Hollywood's rubbish Tube geography in Thor 2 is an unnecessary distraction

Londoners know the Tube map off by heart, so why do scriptwriters test their patience with needless mistakes?

The recently released film Thor: The Dark World is a huge fantasy epic spanning nine intergalactic realms, following the story of an alien creature with god-like powers fighting to save the universe from the powers of darkness. But what really killed the film’s gritty realism for me was the poor Tube geography.

Londoners are not known for their willingness to talk whilst on public transport, or their politeness, but it’s an unspoken point of pride that when asked by a tourist that they will give the quickest and most accurate directions. The London Underground is so central to the city that even if you’re not a native (I emigrated from Leicester a few years ago), Harry Beck’s iconic Tube map will become ingrained into your mind. So when Thor gets on the Tube at Charing Cross and is told by a fellow passenger he is three stops from Greenwich, it’s intensely frustrating.

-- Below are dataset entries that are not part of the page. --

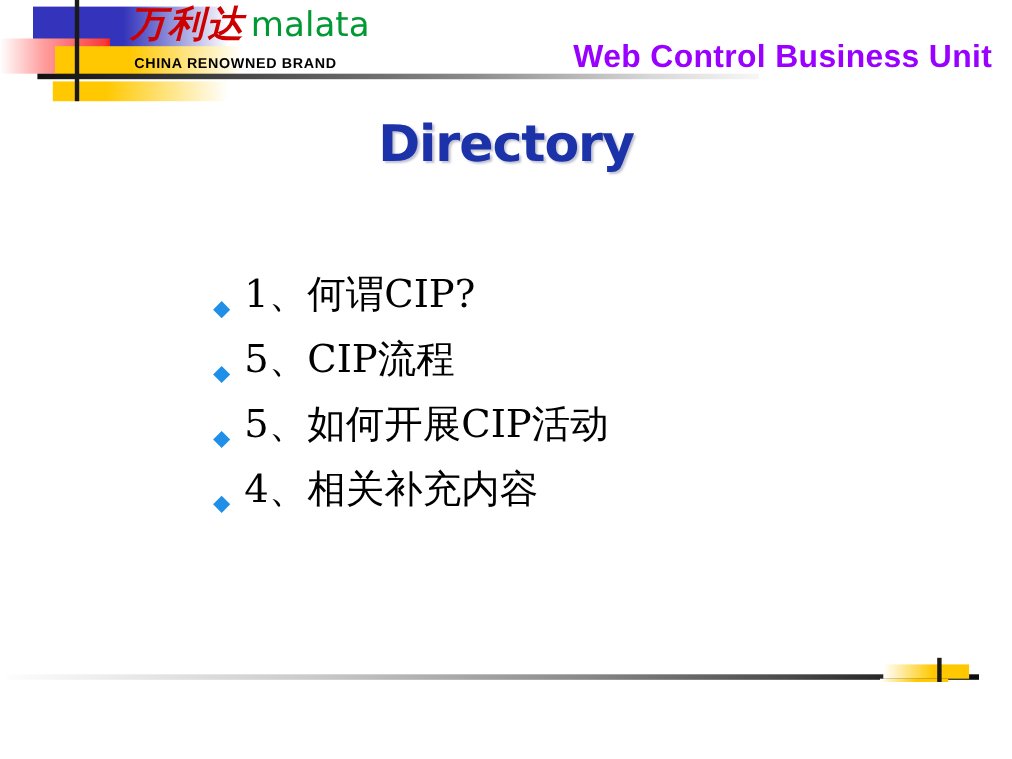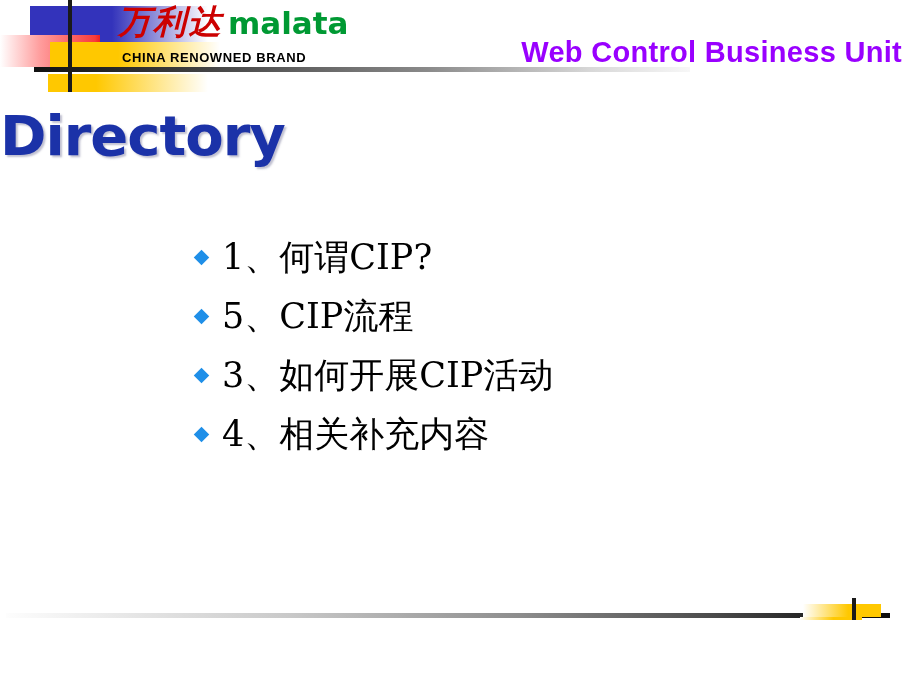--- a/index.html
+++ b/index.html
@@ -82,21 +82,21 @@
     color: #cc0000;
     letter-spacing: 2px;
     line-height: 40px;
     white-space: nowrap;
   }
   .logo-en {
     position: absolute;
     left: 228px;
     top: 3px;
     font-family: "DejaVu Sans", sans-serif;
-    font-weight: bold;
+    font-weight: normal;
     font-size: 31px;
     color: #009933;
     line-height: 40px;
     white-space: nowrap;
   }
   .logo-tag {
     position: absolute;
     left: 122px;
     top: 50px;
     font-family: "Liberation Sans", sans-serif;
@@ -120,38 +120,39 @@
     white-space: nowrap;
     margin-top: 18px;
   }
 
   
   .slide-title {
     position: absolute;
     left: 0;
     top: 103px;
     width: 920px;
+    text-align: center;
     font-family: "DejaVu Sans", sans-serif;
     font-weight: bold;
-    font-size: 56px;
+    font-size: 46px;
     color: #1b32a8;
     letter-spacing: -1px;
     text-shadow: 2px 2px 2px rgba(140,140,170,0.55);
   }
 
   
   .bullets {
     position: absolute;
     left: 196px;
     top: 228px;
     width: 660px;
   }
   .bullet-row {
     display: flex;
-    align-items: center;
+    align-items: flex-end;
     height: 59px;
   }
   .bullet-mark {
     width: 26px;
     flex: 0 0 26px;
     display: flex;
     align-items: center;
   }
   .diamond {
     width: 11px;
@@ -260,21 +261,21 @@
     <div class="bullet-row">
       <span class="bullet-mark">
           <span class="diamond"></span>
         </span>
       <span class="bullet-text">5、CIP流程</span>
     </div>
     <div class="bullet-row">
       <span class="bullet-mark">
           <span class="diamond"></span>
         </span>
-      <span class="bullet-text">3、如何开展CIP活动</span>
+      <span class="bullet-text">5、如何开展CIP活动</span>
     </div>
     <div class="bullet-row">
       <span class="bullet-mark">
           <span class="diamond"></span>
         </span>
       <span class="bullet-text">4、相关补充内容</span>
     </div>
   </div>
 
   <div class="footer-rule"></div>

Why couldn’t they have just fixed the script? Surely the actor who they employed for just that one line was a local who would know? Unfortunately for Thor, the correct route isn’t quite so simple. He’d have to leave the Tube station, hop on the national rail train from Charing Cross mainline station, and change at London Bridge. And even then to get to Greenwich Park, where shit was going down, it might be quicker to go to Maze Hill station, one stop after Greenwich.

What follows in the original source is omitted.